## Exercise goal
Word for word, repeat the data that follows. Do not include the pictures.

[Stored records]
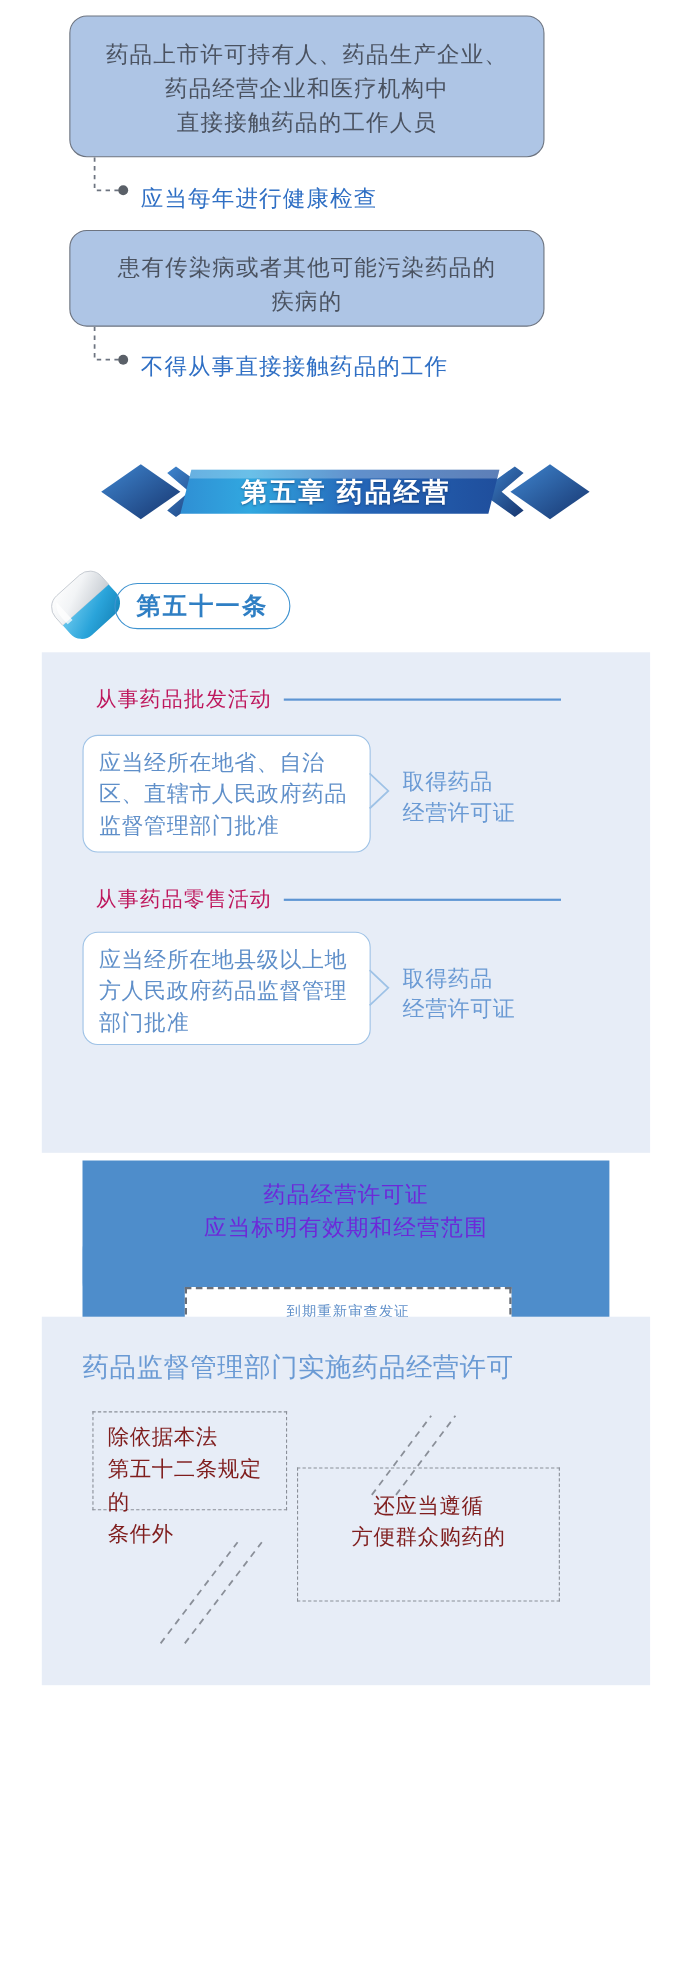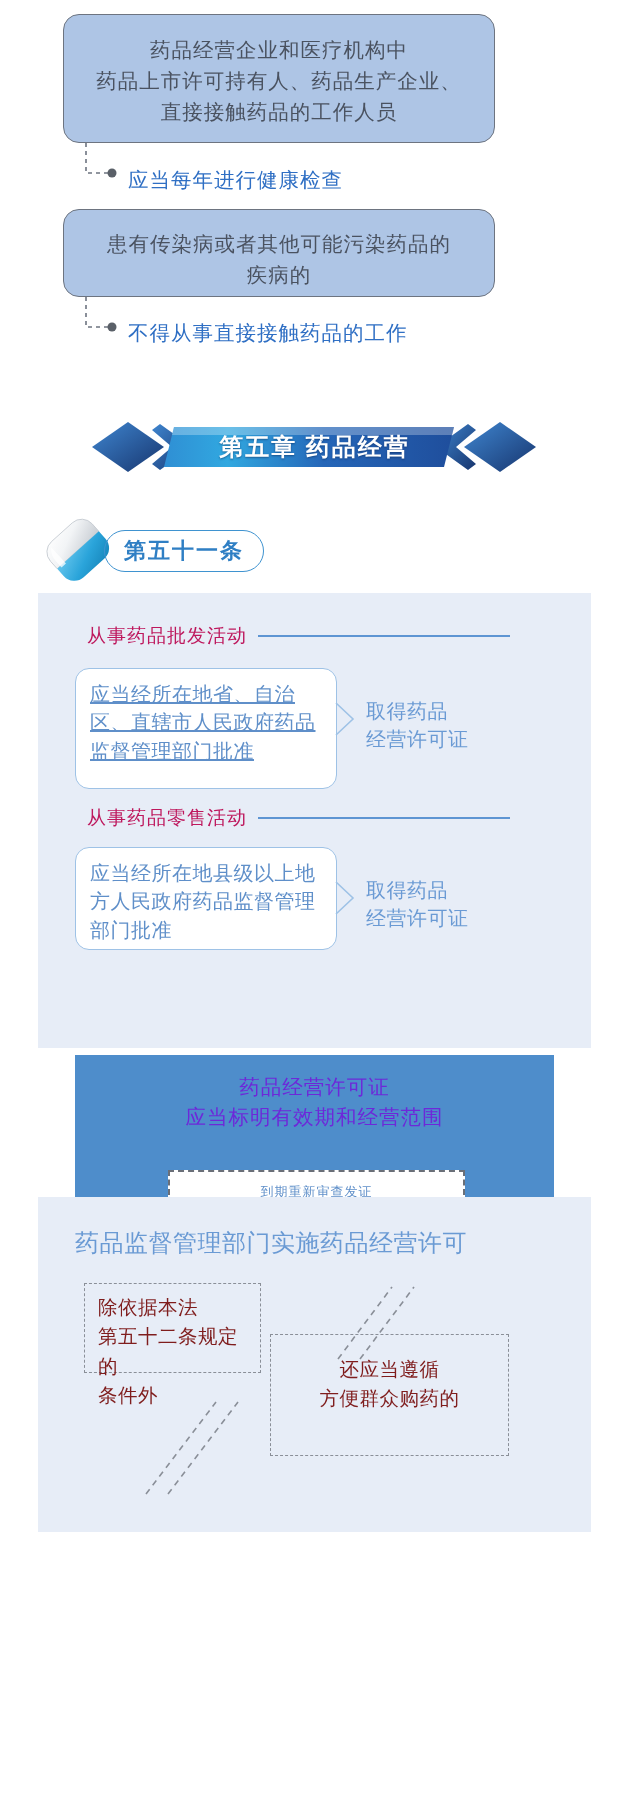--- a/index.html
+++ b/index.html
@@ -230,8 +230,8 @@
 <div class="top-section">
 
   <div class="stmt-box stmt-box-1">
+    <span class="line">药品上市许可持有人、药品生产企业、</span>
     <span class="line">药品经营企业和医疗机构中</span>
-    <span class="line">药品上市许可持有人、药品生产企业、</span>
     <span class="line">直接接触药品的工作人员</span>
   </div>
 

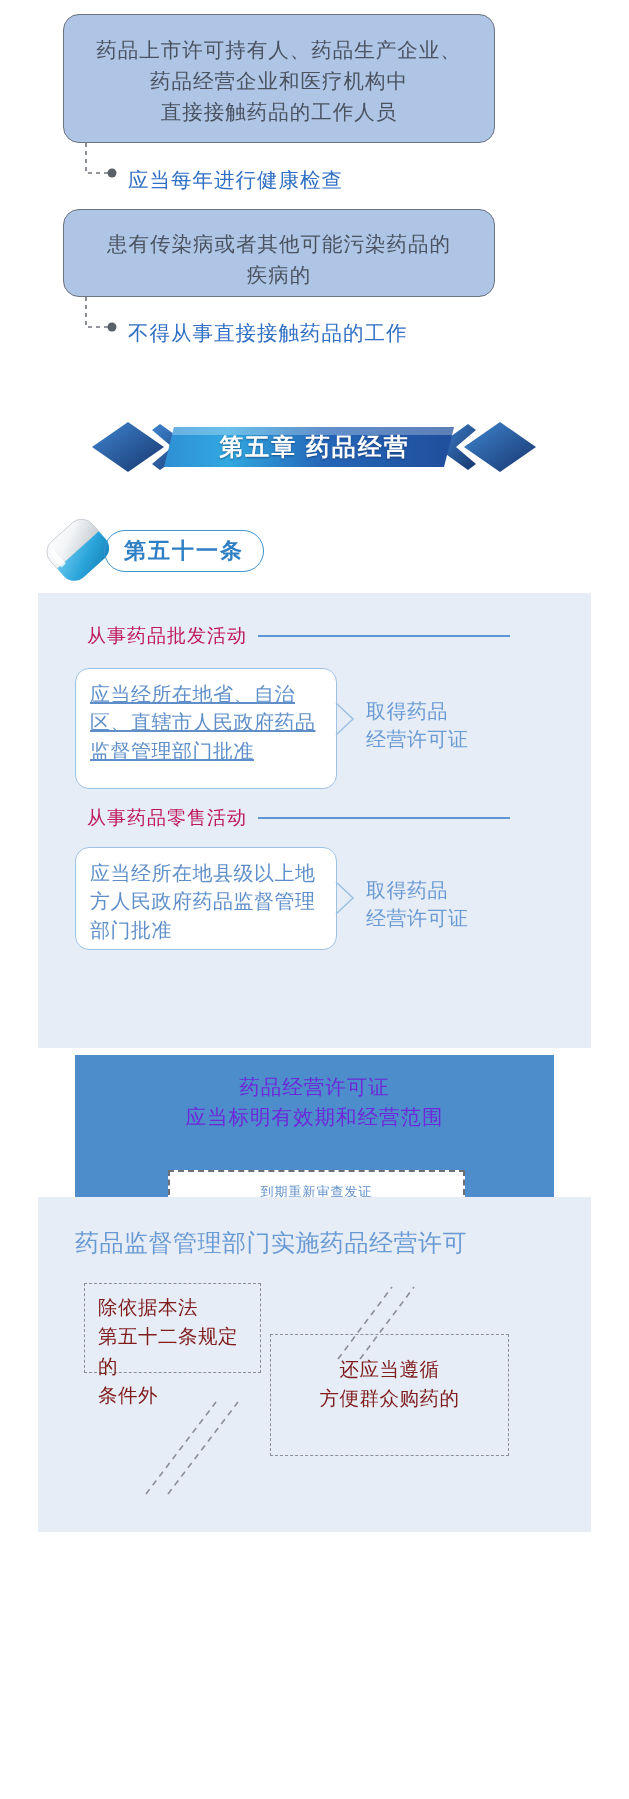--- a/index.html
+++ b/index.html
@@ -316,7 +316,7 @@
 
 <div class="sub-head" style="left:87px; top:623px;">从事药品批发活动</div>
 <div class="sub-rule" style="left:258px; top:635px; width:252px;"></div>
-<div class="callout" style="left:75px; top:668px; width:262px; height:121px;text-decoration:underline;">应当经所在地省、自治区、直辖市人民政府药品监督管理部门批准</div>
+<div class="callout" style="left:75px; top:668px; width:262px; height:107px;">应当经所在地省、自治区、直辖市人民政府药品监督管理部门批准</div>
 <div class="callout-arrow" style="left:335px; top:702px;">
   <svg width="26" height="34" viewBox="0 0 26 34">
     <path d="M1,1 L18,17 L1,33" fill="none" stroke="#9ec2e6" stroke-width="1.6"></path>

## Exercise answer
--- a/index.html
+++ b/index.html
@@ -230,8 +230,8 @@
 <div class="top-section">
 
   <div class="stmt-box stmt-box-1">
+    <span class="line">药品上市许可持有人、药品生产企业、</span>
     <span class="line">药品经营企业和医疗机构中</span>
-    <span class="line">药品上市许可持有人、药品生产企业、</span>
     <span class="line">直接接触药品的工作人员</span>
   </div>
 

--- a/index.html
+++ b/index.html
@@ -316,7 +316,7 @@
 
 <div class="sub-head" style="left:87px; top:623px;">从事药品批发活动</div>
 <div class="sub-rule" style="left:258px; top:635px; width:252px;"></div>
-<div class="callout" style="left:75px; top:668px; width:262px; height:121px;text-decoration:underline;">应当经所在地省、自治区、直辖市人民政府药品监督管理部门批准</div>
+<div class="callout" style="left:75px; top:668px; width:262px; height:107px;">应当经所在地省、自治区、直辖市人民政府药品监督管理部门批准</div>
 <div class="callout-arrow" style="left:335px; top:702px;">
   <svg width="26" height="34" viewBox="0 0 26 34">
     <path d="M1,1 L18,17 L1,33" fill="none" stroke="#9ec2e6" stroke-width="1.6"></path>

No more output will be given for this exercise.